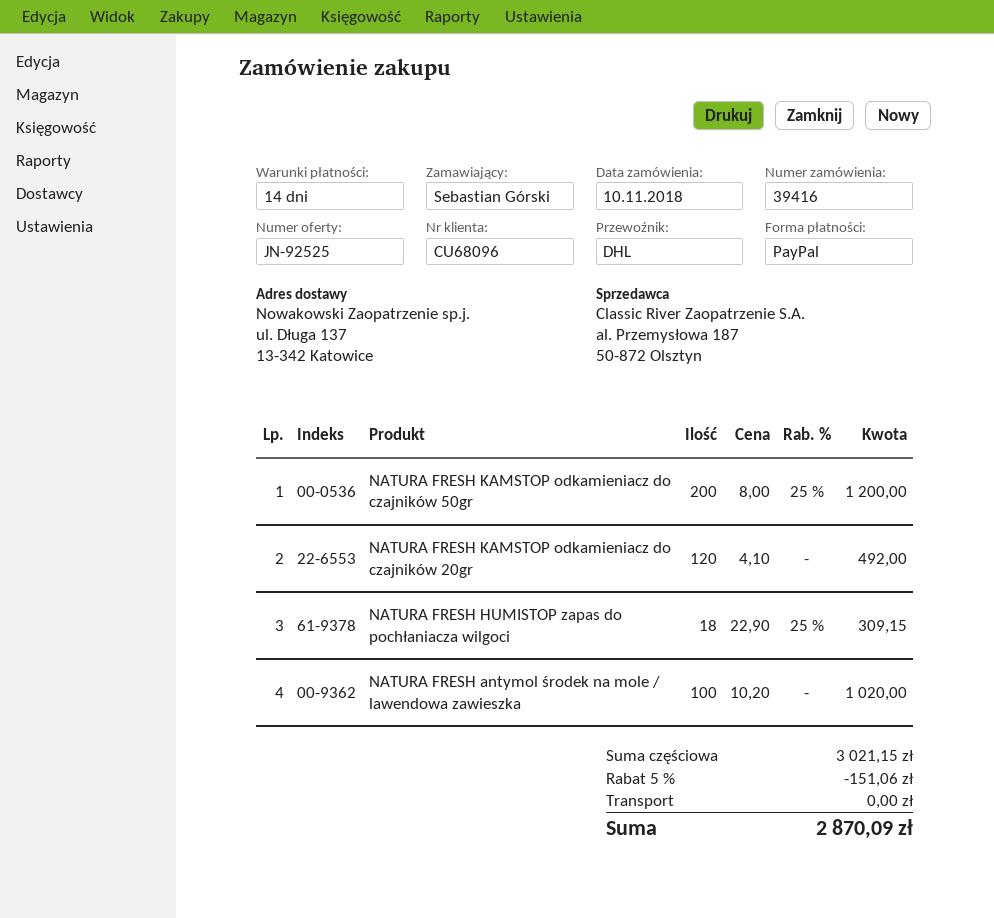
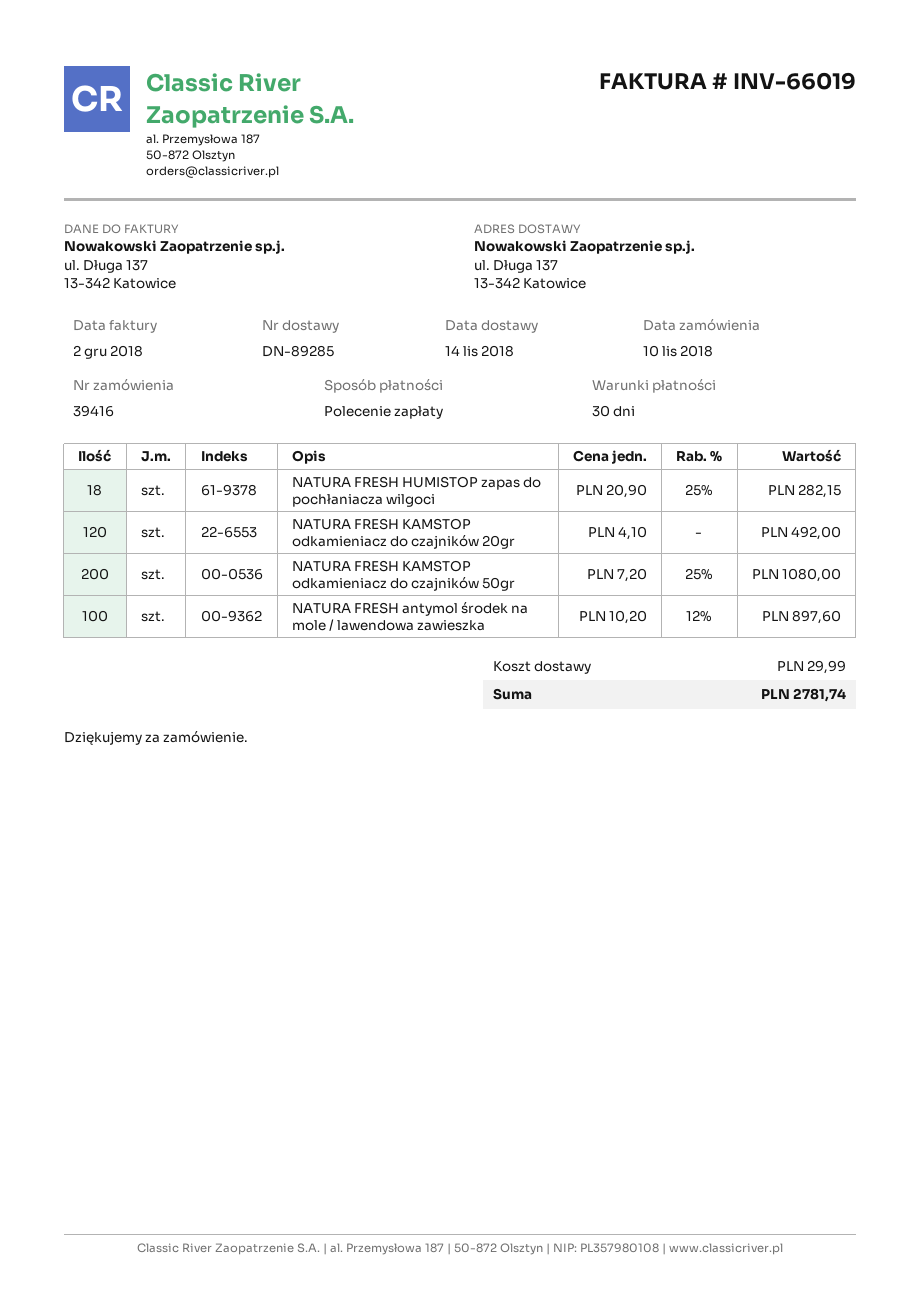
payment terms: 14 days -> 30 days
payment method: PayPal -> direct debit
NATURA FRESH KAMSTOP odkamieniacz do czajników 50gr: 200 x 8.00 - 25% = 1200.00 -> 200 x 7.20 - 25% = 1080.00
NATURA FRESH HUMISTOP zapas do pochłaniacza wilgoci: 18 x 22.90 - 25% = 309.15 -> 18 x 20.90 - 25% = 282.15
NATURA FRESH antymol środek na mole / lawendowa zawieszka: 100 x 10.20 = 1020.00 -> 100 x 10.20 - 12% = 897.60
discount: 5% = 151.06 -> none
shipping: 0.00 -> 29.99
total: 2870.09 -> 2781.74

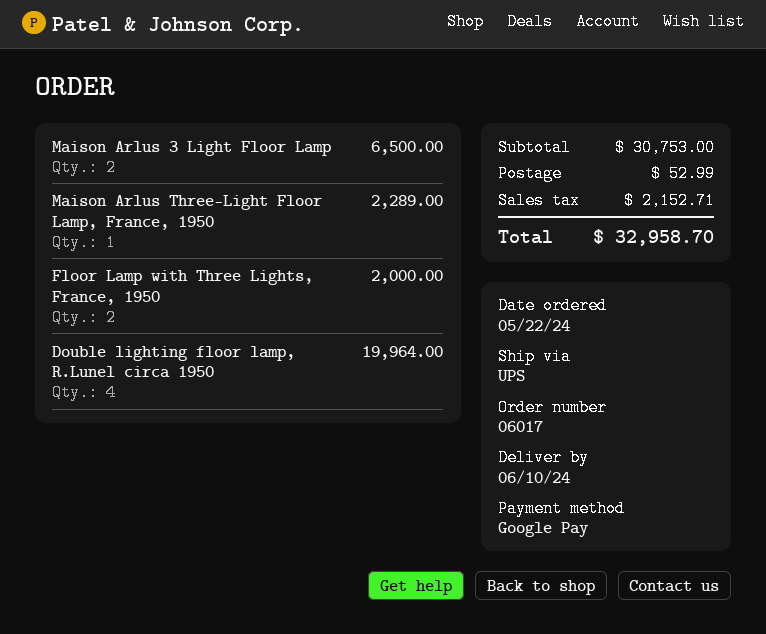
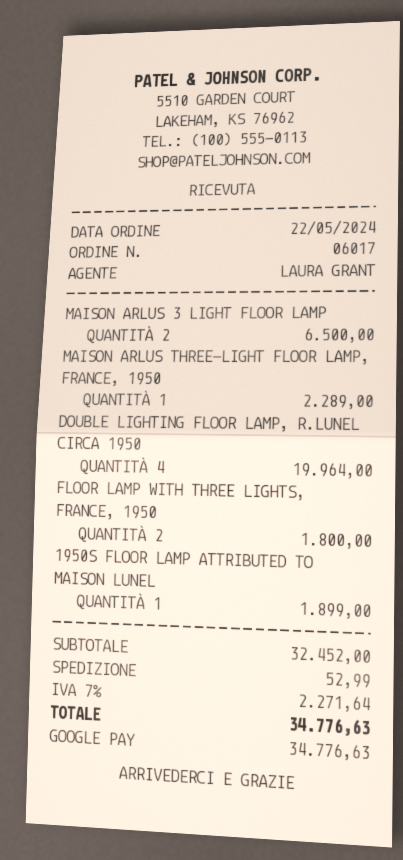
Floor Lamp with Three Lights, France, 1950: 2 for 2000.00 -> 2 for 1800.00
1950S FLOOR LAMP ATTRIBUTED TO MAISON LUNEL: none -> 1 for 1899.00
subtotal: 30753.00 -> 32452.00
tax: 2152.71 -> 2271.64
total: 32958.70 -> 34776.63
● ● ● ● ● ● ●
# [To do]
Nothing but the lines from the one with "discount: 5% = 151.06 -> none" through the end of the entries above, both included, should be set down, exactly and without pictures.

# [Output for this task]
discount: 5% = 151.06 -> none
shipping: 0.00 -> 29.99
total: 2870.09 -> 2781.74

Floor Lamp with Three Lights, France, 1950: 2 for 2000.00 -> 2 for 1800.00
1950S FLOOR LAMP ATTRIBUTED TO MAISON LUNEL: none -> 1 for 1899.00
subtotal: 30753.00 -> 32452.00
tax: 2152.71 -> 2271.64
total: 32958.70 -> 34776.63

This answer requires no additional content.